The findings of this test, outlined in a paper pre-published on the arXiv server, suggest that people find it difficult to distinguish between the GPT-4 model and a human agent when interacting with them as part of a 2-person conversation.

"The idea for this paper actually stemmed from a class that Ben was running on LLMs," Cameron Jones, co-author of the paper, told Tech Xplore.

"In the first week we read some classic papers about the Turing test and we discussed whether an LLM could pass it and whether or not it would matter if it could. As far as I could tell, nobody had tried at that point, so I decided to build an experiment to test this as my class project, and we then went on to run the first public exploratory experiment."

The first study carried out by Jones and supervised by Bergen, Prof. of Cognitive Science at UC San Diego, yielded some interesting results, suggesting that GPT-4 could pass as human in approximately 50% of interactions. Nonetheless, their exploratory experiment did not control well for some variables that could influence findings, thus they decided to carry out a second experiment, yielding the results presented in their recent paper.
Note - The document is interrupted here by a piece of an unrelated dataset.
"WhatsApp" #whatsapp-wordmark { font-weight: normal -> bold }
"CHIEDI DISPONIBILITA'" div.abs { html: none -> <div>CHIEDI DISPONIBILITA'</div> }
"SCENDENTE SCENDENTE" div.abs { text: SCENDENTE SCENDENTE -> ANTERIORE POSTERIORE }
"As we went through the process of running the studies we discovered that other people were also doing great work in this area, including Jannai et al's 'human or not' game," Jones said. "We created a 2-player online version of the game where human participants would either be matched up with another human or an AI model."
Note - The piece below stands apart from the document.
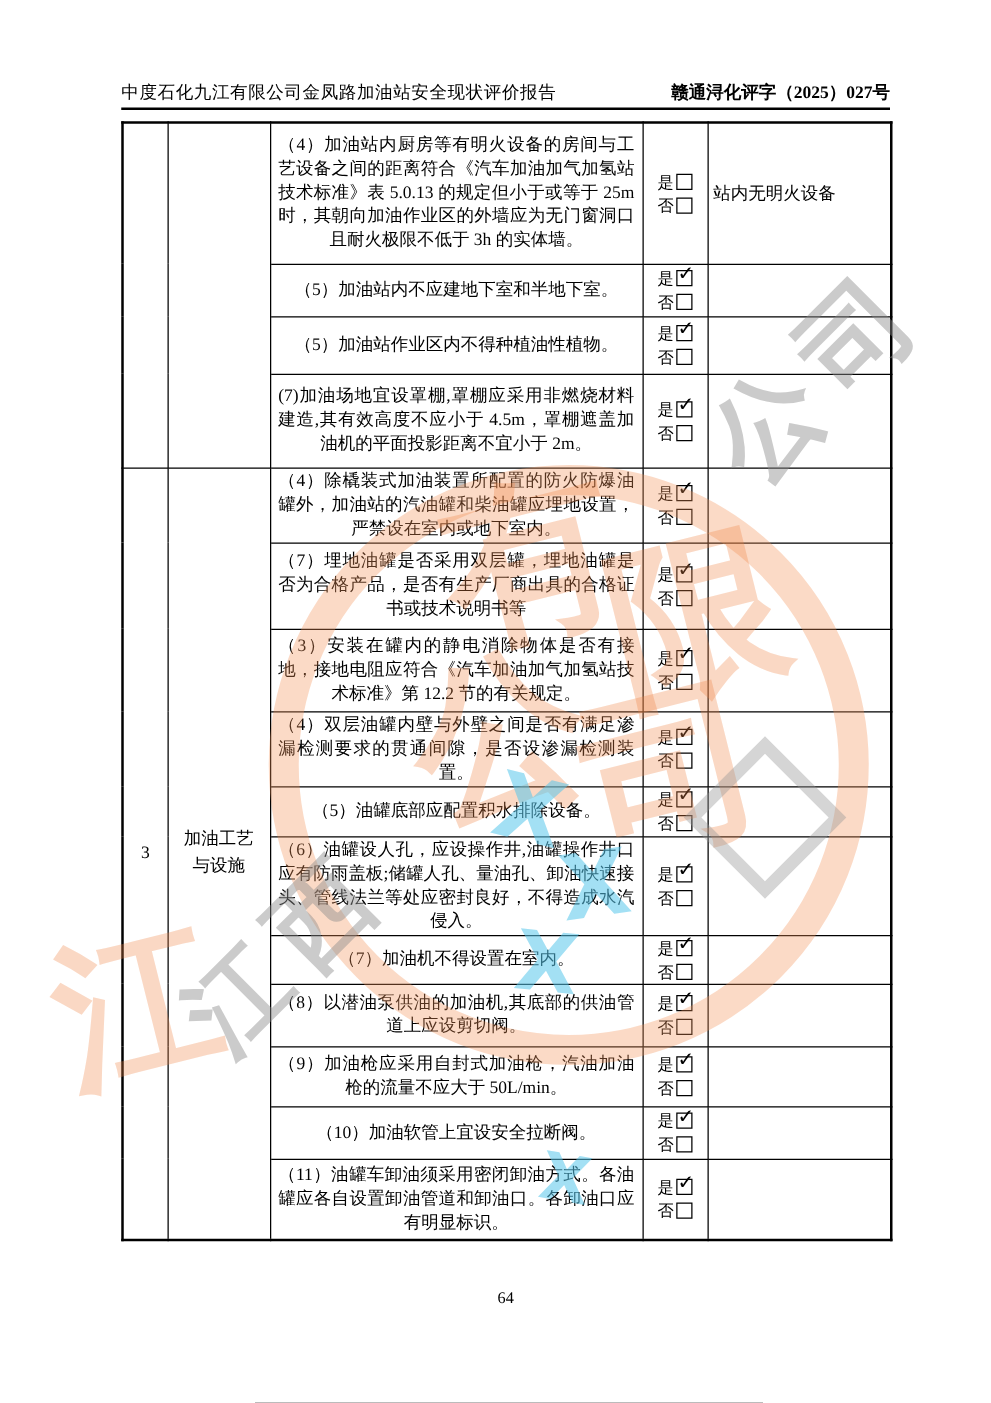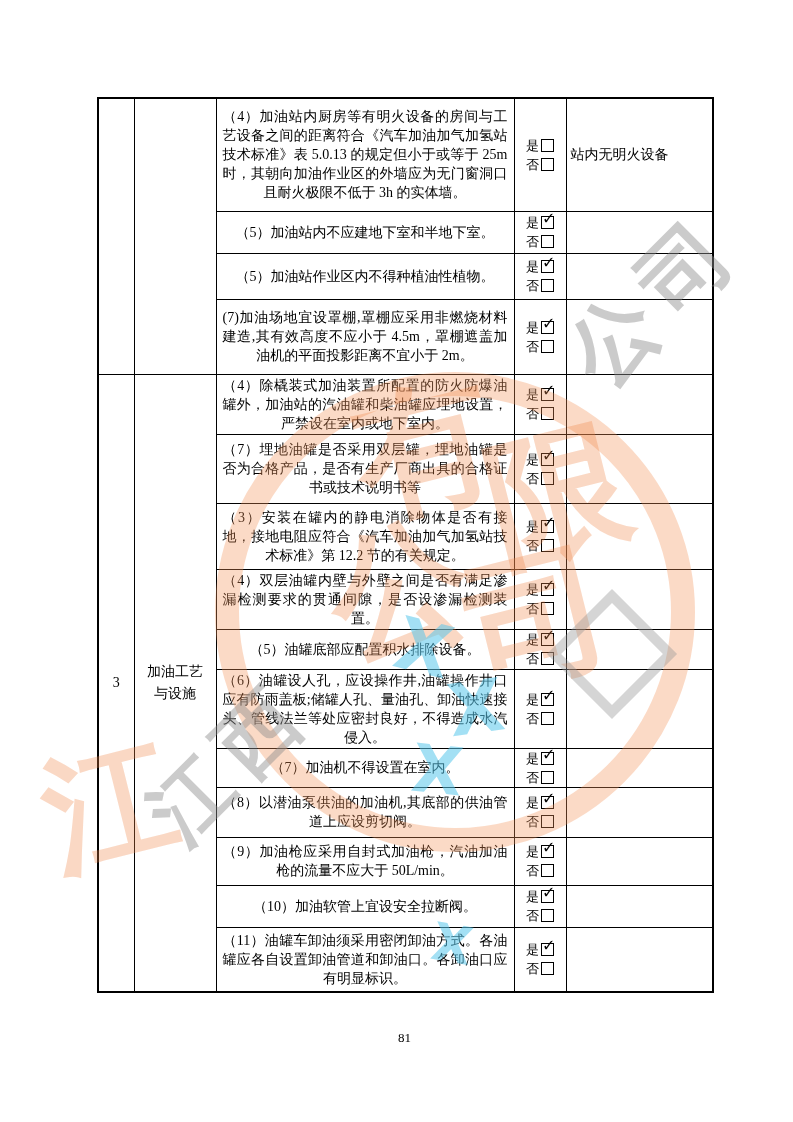"中度石化九江有限公司金凤路加油站安全现状评价报告" div.header { html: none -> <div> <span>中度石化九江有限公司金凤路加油站安全现状评价报告</span> <span>赣通浔化评字（2025）027号</span> </div> }
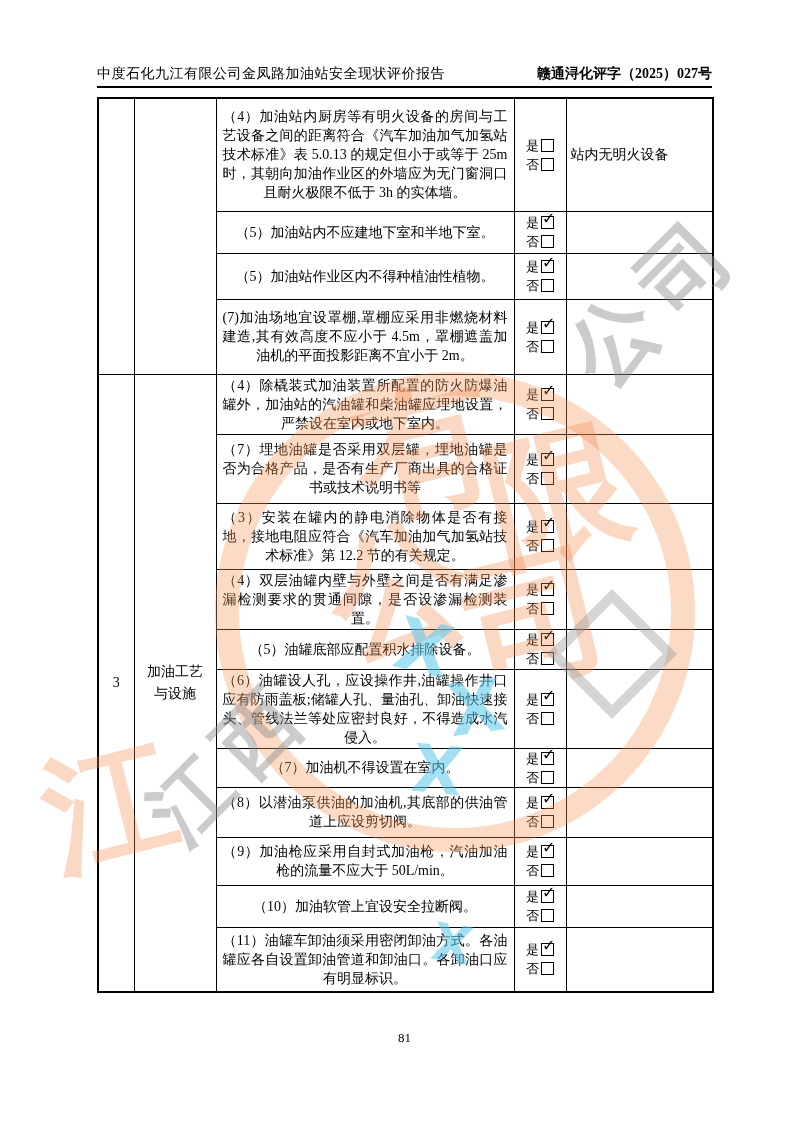"81" div.footer { text: 81 -> 64 }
During each trial of the two-player game used by Jones and his colleagues, a human interrogator interacts with a "witness," who could be either human or an AI agent. The interrogator asks the witness a series of questions to try to determine whether it is human or not.

"The conversations lasted for up to five minutes, and at the end the interrogator made a judgment about whether they thought the witness was a human or an AI," Jones explained. "Within the five minutes, participants could talk about anything they wanted (except saying abusive things, which we used a filter to prevent)."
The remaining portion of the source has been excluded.